I can feel the fear pulsing through my veins, blocking out everything around me. I walk down the long, unembellished hall, which is dimly lit with fiery torches at every bend. I can’t help but wonder if it was purposely built this way to terrorize me. As I slowly edge towards the doors, I keep telling myself it’s going to be fine…but what if it’s not? I can feel my stomach twisting as I turn the last corner and come to a complete stop.

The set of black double doors are now in front of me. I grip my hands tightly into fists. With my head bent down and my eyes tightly shut, I nod, giving permission to the large, muscular guards to open the doors. The long crimson carpet is the only thing that separates me and his gold throne, which is set with gems that dazzle in all different hues and shades. The finest in all of Persia. The room is held up by long pillars of white marble; within them are thin spider webs of gold. Red velvet drapes from pillar to pillar. Between the pillars hang paintings of past kings, framed with exquisite gold. Yet I don’t have time to admire the magnificent room and the fine details of the décor for more than a split second. It’s my life, and my family’s lives, that are at stake.

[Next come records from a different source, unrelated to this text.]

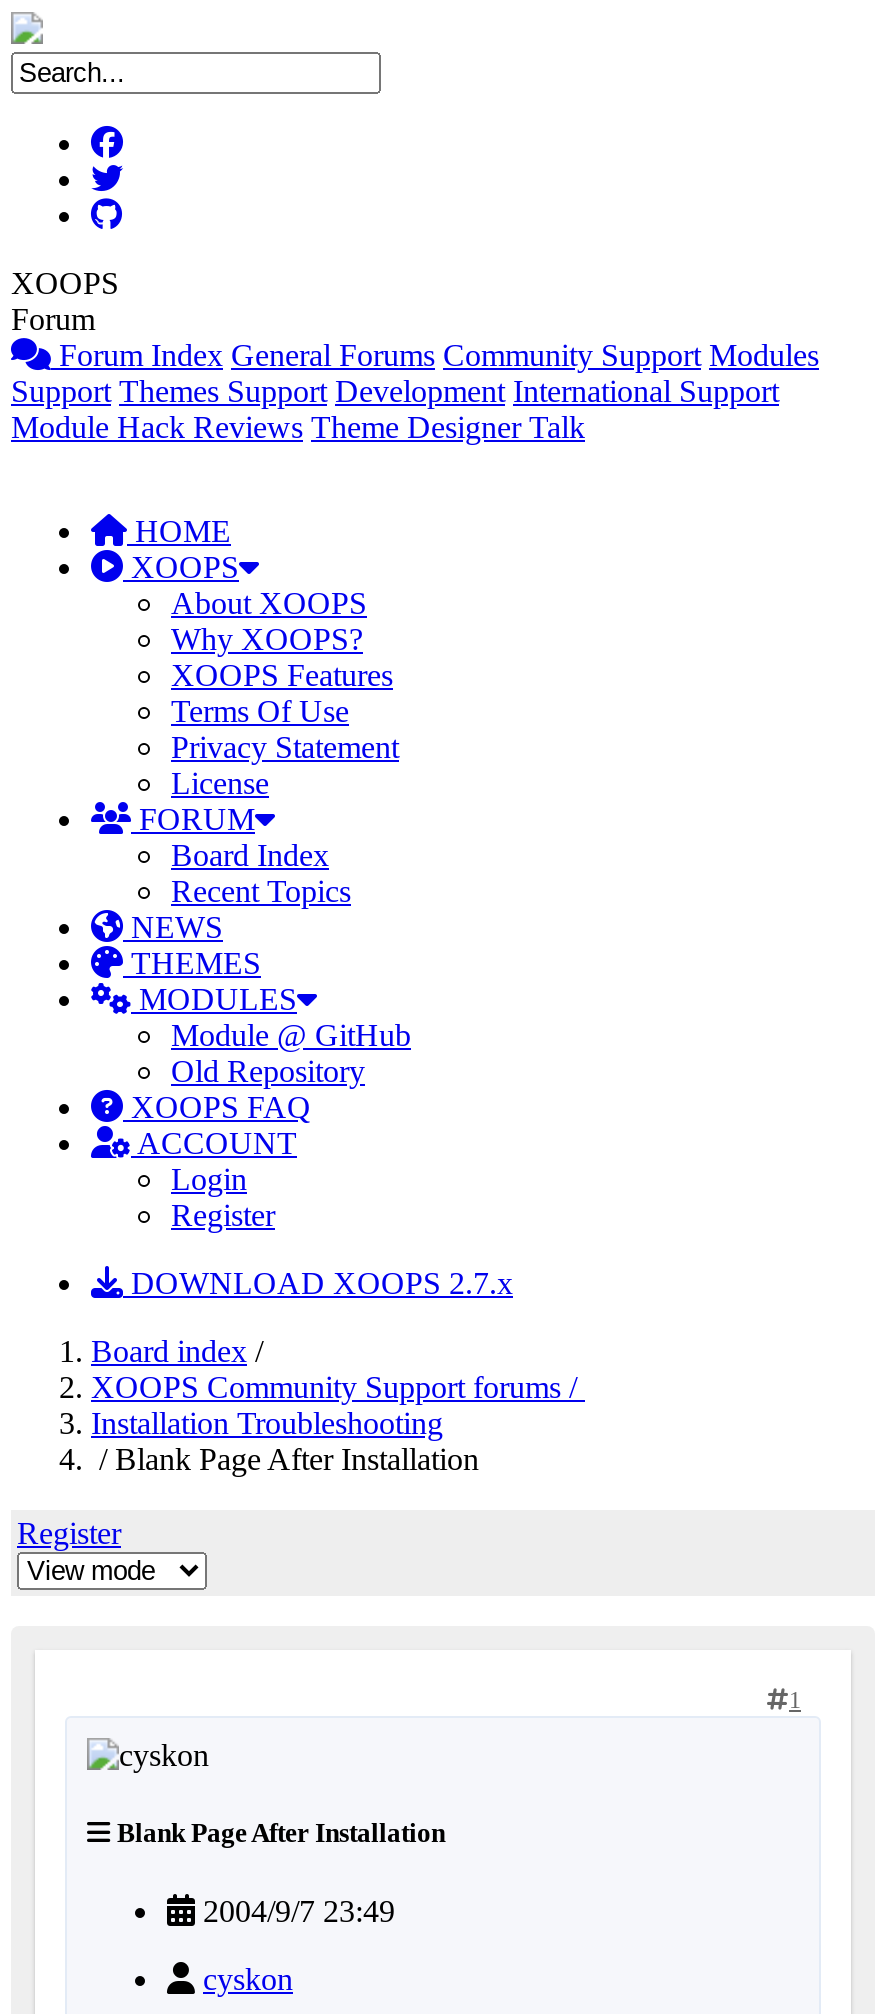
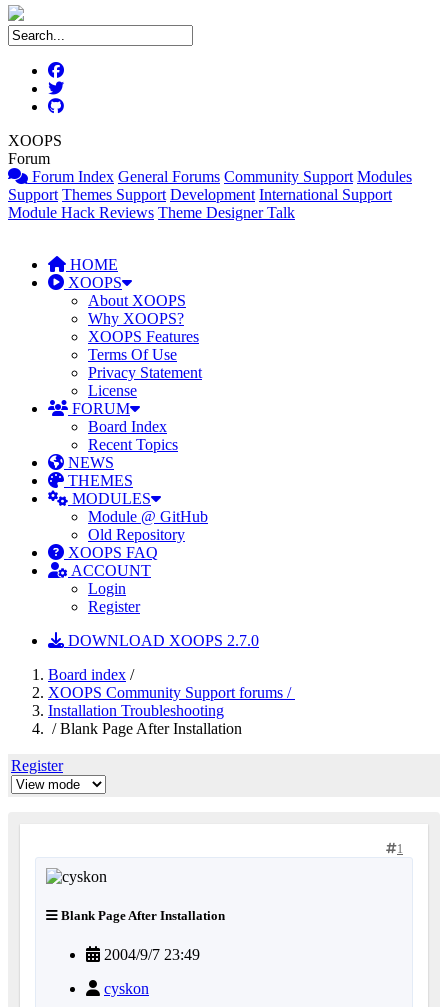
[123,1266,513,1300] DOWNLOAD XOOPS 2.7.x -> [64,632,259,649] DOWNLOAD XOOPS 2.7.0

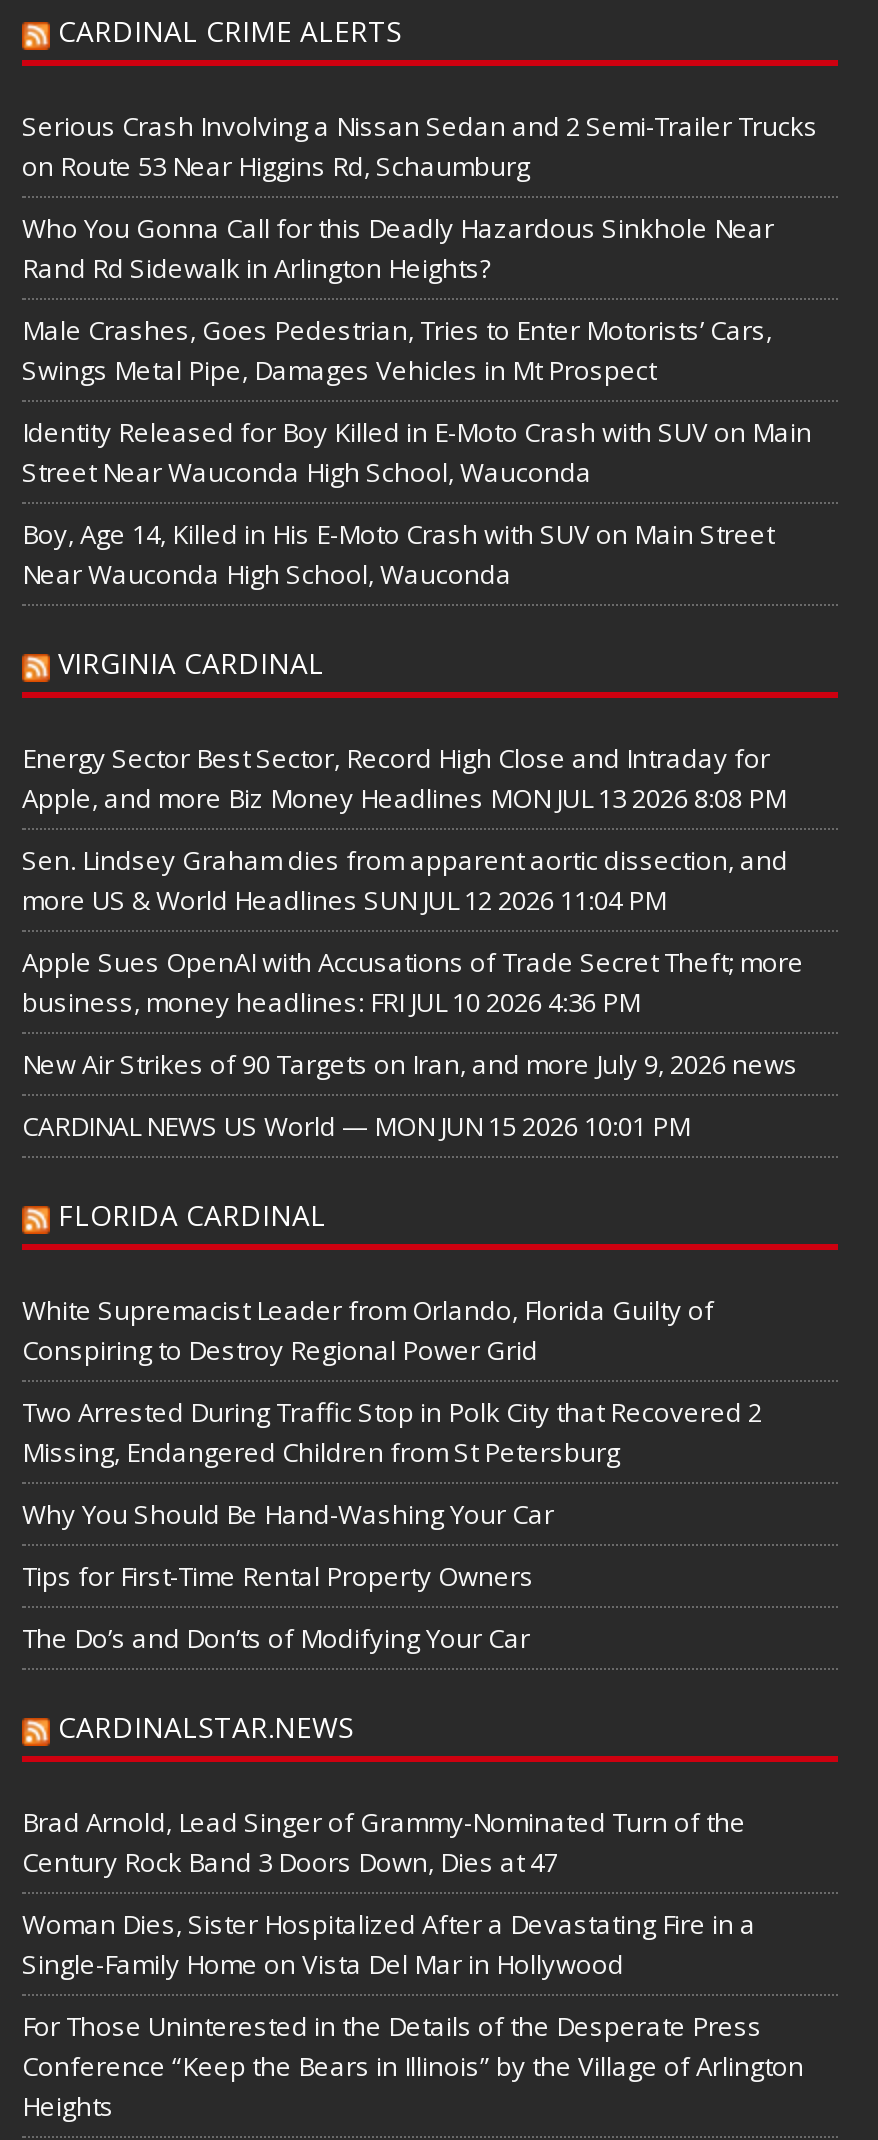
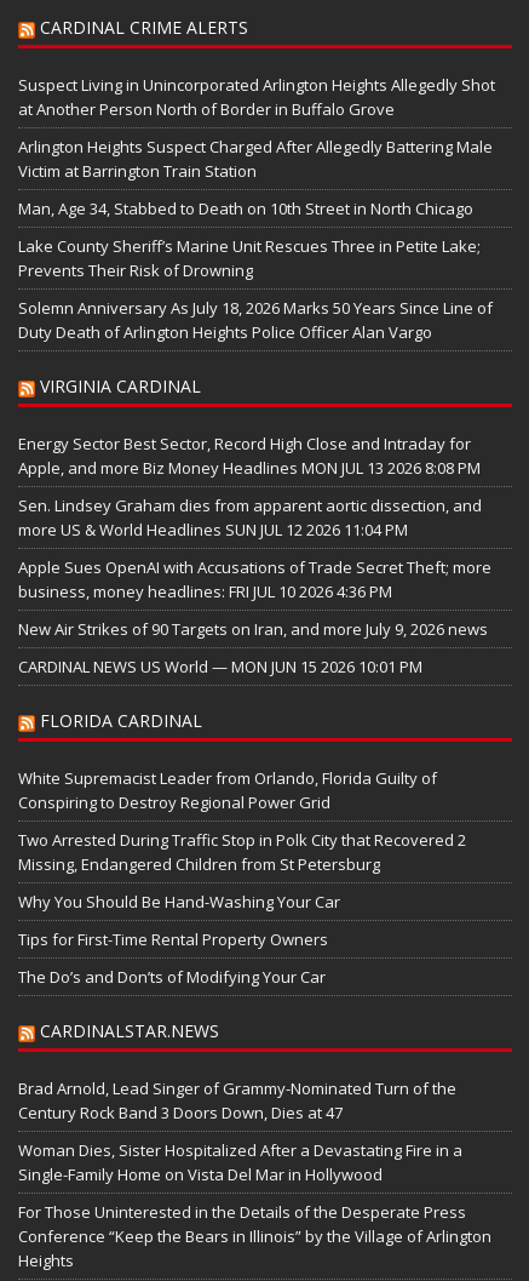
[22,107,818,183] Serious Crash Involving a Nissan Sedan and 2 Semi-Trailer Trucks | on Route 53 Near Higgins Rd, Schaumburg -> [18,73,495,119] Suspect Living in Unincorporated Arlington Heights Allegedly Shot | at Another Person North of Border in Buffalo Grove
[22,209,774,285] Who You Gonna Call for this Deadly Hazardous Sinkhole Near | Rand Rd Sidewalk in Arlington Heights? -> [18,135,493,181] Arlington Heights Suspect Charged After Allegedly Battering Male | Victim at Barrington Train Station
[22,311,772,387] Male Crashes, Goes Pedestrian, Tries to Enter Motorists’ Cars, | Swings Metal Pipe, Damages Vehicles in Mt Prospect -> [18,197,473,219] Man, Age 34, Stabbed to Death on 10th Street in North Chicago
[22,413,812,489] Identity Released for Boy Killed in E-Moto Crash with SUV on Main | Street Near Wauconda High School, Wauconda -> [18,235,481,281] Lake County Sheriff’s Marine Unit Rescues Three in Petite Lake; | Prevents Their Risk of Drowning
[22,515,774,591] Boy, Age 14, Killed in His E-Moto Crash with SUV on Main Street | Near Wauconda High School, Wauconda -> [18,296,493,342] Solemn Anniversary As July 18, 2026 Marks 50 Years Since Line of | Duty Death of Arlington Heights Police Officer Alan Vargo

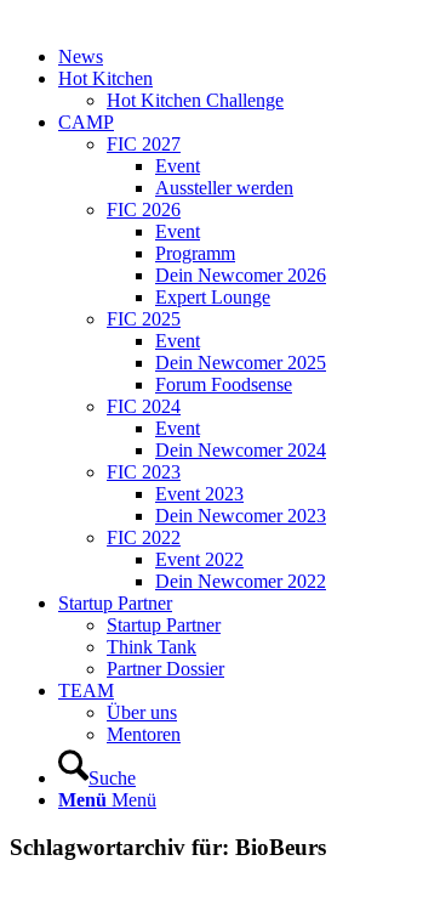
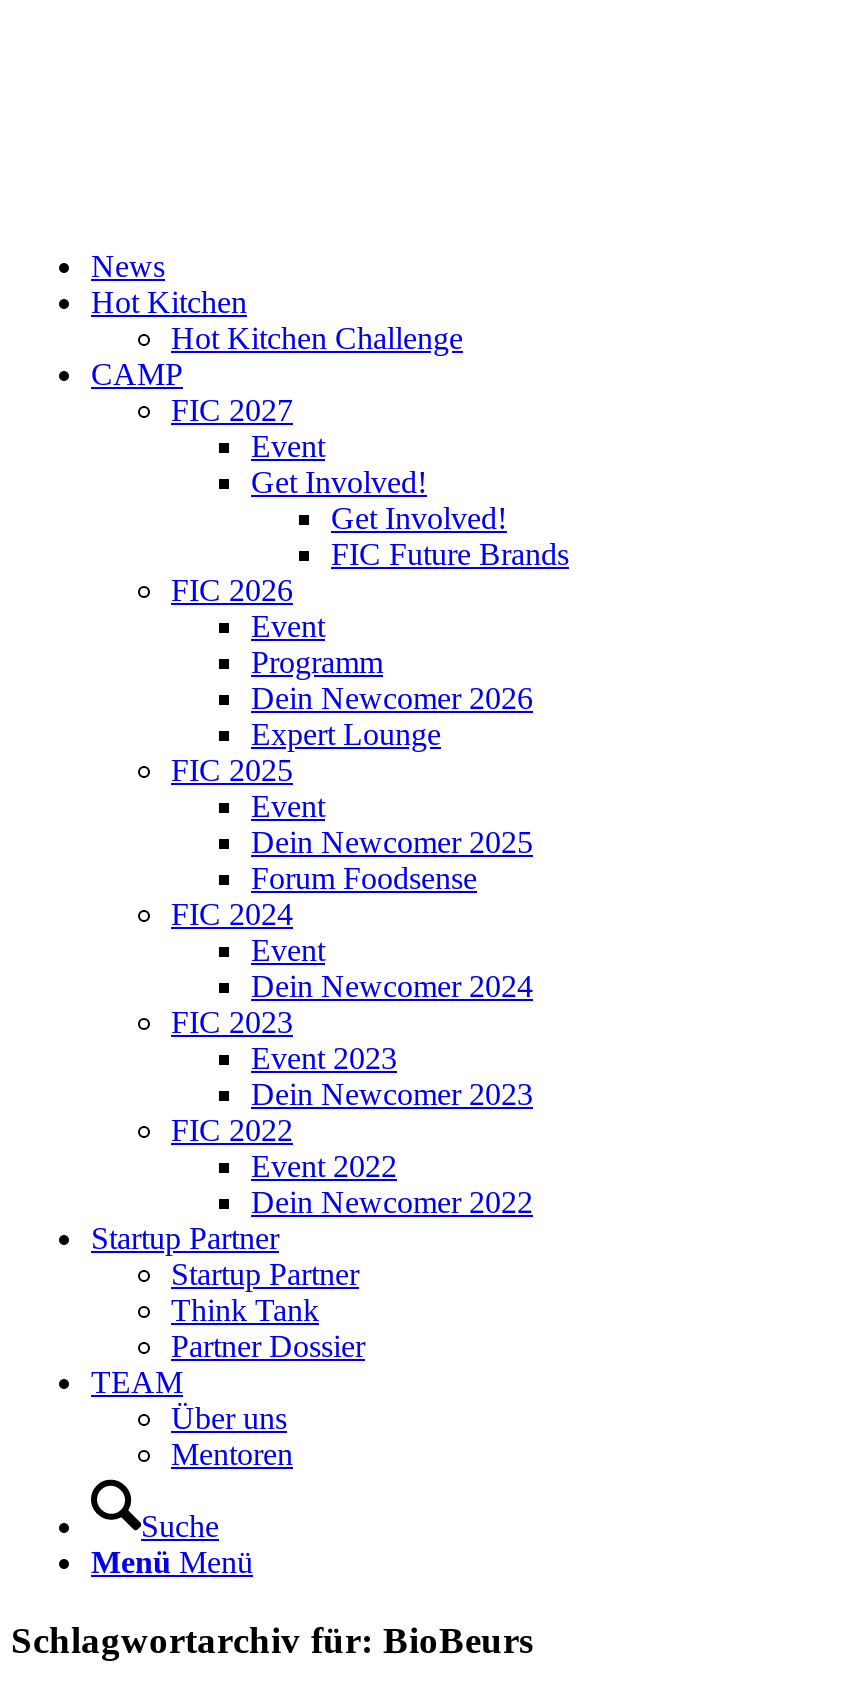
[155,177,293,198] Aussteller werden -> [251,465,569,571] Get Involved! | Get Involved! | FIC Future Brands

Along with my deep, nervous breaths, the click clack of my heels is the only sound that can be heard. As I slowly continue down the long red carpet, I pray a silent prayer. Never in my life have I felt so hungry, tired, and alone. With each step I can practically feel my stomach turning inside out with fear and hunger, a physical response to three days of fasting. I take each breath in deeply, my heart racing.

Oh G-d, please don’t forget the miracles your performed with Daniel in the lion’s den, or for Chananiah, Michael, and Azariah when they were thrown into the fiery furnace. I’m a small Jewish child who just defied the most powerful king in the world. I’m just a frail girl, with no parents, no childhood to look back and relive, no children, and no real husband. But for Your sake, I gave up everything I could have had. Please, G-d – don’t abandon me.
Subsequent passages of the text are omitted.